А в то же самое время другое крыло русской буржуазии — разночинец — выступало под красным знаменем и во главе своей колонны поставило людей, подобных Чернышевскому, Добролюбову и Желябову.
Если я сказал, что у Мольера в XVIII веке мы видим не только отображение быта, но и его преодоление, если я сказал, что у Мольера встречаются то и дело общечеловеческие ноты (например, в «Мизантропе» или «Тартюфе»), то это, конечно, не может не быть сугубо верным для Островского.
Островский был типичным разночинцем. Правда, отец его был чиновником, дослужившимся до дворянства, но дед его был духовного звания, а сам он был «крапивным семенем», «стрекулистом», «канцелярской косточкой». Его определили на 4 рубля жалованья сначала в один какой-то суд, а затем в другой, и он медленно восходил со ступеньки на ступеньку канцелярской иерархии.
И вот тут-то этот ясноокий чиновничек, малюсенький чиновничек, пером своим копаясь в делах коммерческого суда и, навострив уши, вслушиваясь в кляузы, жалобы, предложения взяток, которые со всех сторон окружали его, пожал первую обильную жатву своей гениальной наблюдательности.
Вскрылось перед нами деляческое Замоскворечье, вскрылся перед нами постепенно этот темный мир, полный свежих сил и богатых, тяжелых страстей, мир самодуров, жестоких, как феодальные сеньоры, и грубых, как мужики, лицемеров, мошенников и в то же время полных внешней благопристойности и благочестия.
Вскрылись за ними фигуры угнетаемых ими, загоняемых ими в землю детей, у которых просыпалась искорка человечности и стремления к какому-то неопределенному свету; фигуры безответных страдалиц — жен и дочерей.
Быстро проникали его творческие глаза в души искалеченных, то гордых, то униженных существ, полных глубокой женственной грации или печально машущих надломленными крыльями высокого идеализма.
Весь своеобразный мир, все великое здание, воздвигнутое Островским, гримасничает перед нами, как готические соборы своими каменными ликами, и, как кариатиды, впереди, в этом храме, воздвигнутые русской тьме и русскому стремлению к свету, высятся три страдальческие фигуры: актера Несчастливцева, пропойцы Торцова и неверной купецкой жены Катерины. Из глубины их могучих грудей рвется иногда почти смешной по своему формальному чудачеству, но такой бесконечно человеческий вопль о выпрямленной жизни.

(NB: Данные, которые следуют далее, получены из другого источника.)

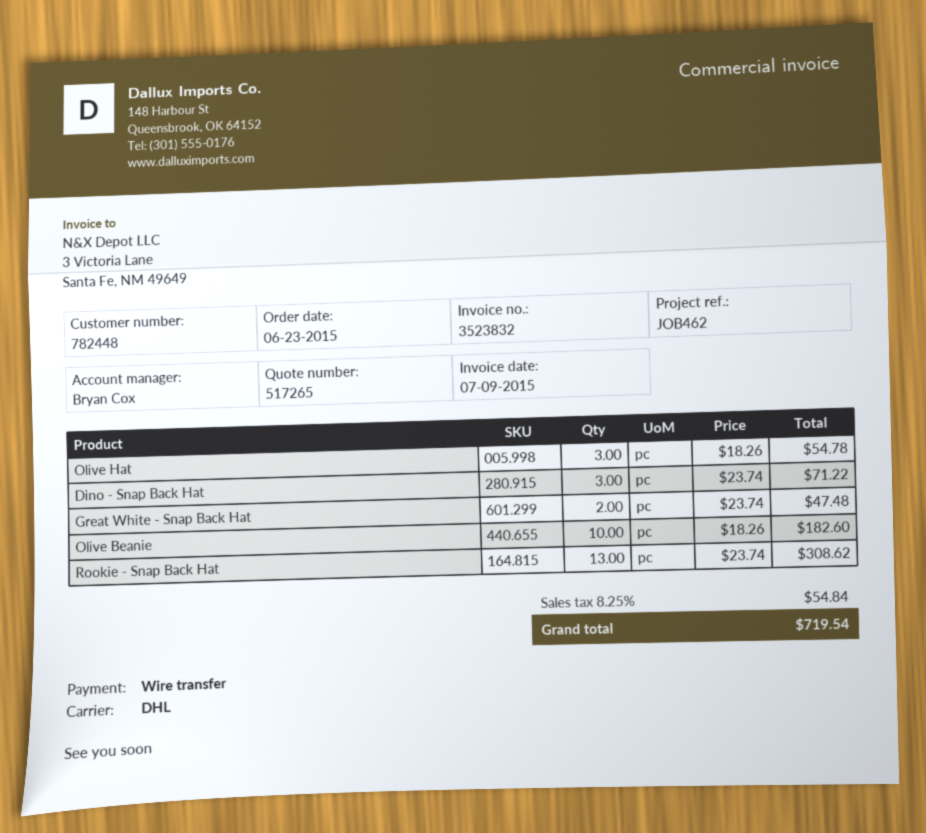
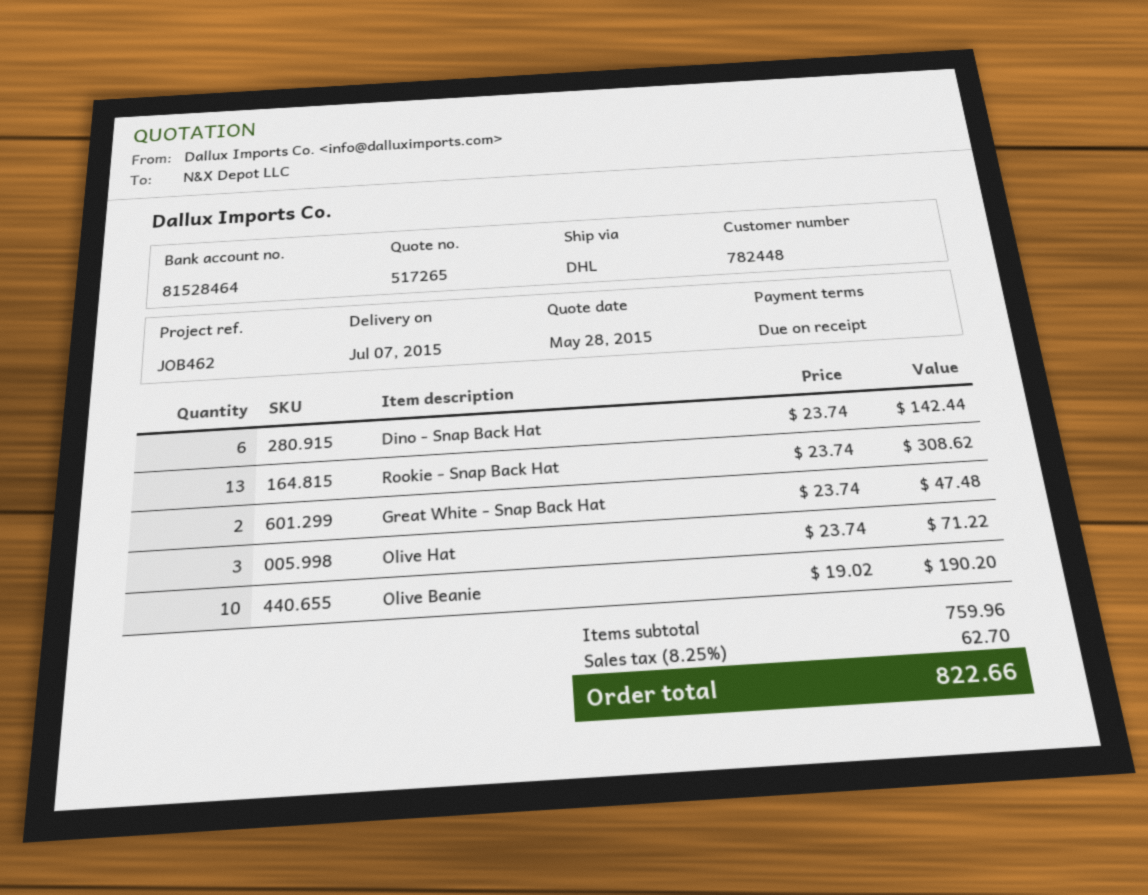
Olive Hat: 3 x 18.26 = 54.78 -> 3 x 23.74 = 71.22
Dino - Snap Back Hat: 3 x 23.74 = 71.22 -> 6 x 23.74 = 142.44
Olive Beanie: 10 x 18.26 = 182.60 -> 10 x 19.02 = 190.20
tax: 8.25% = 54.84 -> 8.25% = 62.70
total: 719.54 -> 822.66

Островский любит этот быт, любит его за сочность, многокрасочность его образов, любит, словно Колумб, который только что открыл новую землю. Он и ненавидит его, ненавидит его как буржуа, которым он все-таки на три четверти был, ненавидит, потому что в этом русском буржуазном быте видит слишком много уродства, ненавидит и как человек, настоящий человек, каким был все-таки на одну четверть, как человек, который в нем уже проснулся и который готов порой отрицать этот быт целиком, ради вдали мерцающих великолепных огней свободы, вольного счастья, разумного бытия.
У Островского была, таким образом, великолепная почва под ногами. У него было что рассказать и было чему поучить.
То, о чем рассказал Островский, начинает отходить в прошлое, и пьесы его, оставаясь глубоко художественными, превращаются постепенно в исторические. То, что мог проповедовать Островский, когда он хотел это делать сколько-нибудь конкретно, уже покрыто плесенью. Мы переросли далеко его конкретные устремления. А то, что в нем осталось живым, так называемый общечеловеческий его идеализм, страшно всеобщ и поэтому почти ничего не в состоянии дать.
В этом смысле Островский мало может дать нашему дню; в этом смысле Островский только великолепное прошлое, которое не надо забывать.
Но важно то, что Островский принадлежит к тому центральному массиву русской литературы, который создан был русской интеллигенцией при ее пробуждении и на который мы должны опереться, если мы хотим правильным путем идти вперед, разметав все позднейшие наслоения с их многообразным декадентством, кладбищенски ли оно кривляется вместе с какими-нибудь символистами, кривляется ли оно шутовски или под «лжепроизводство» вместе с какими-нибудь футуристами.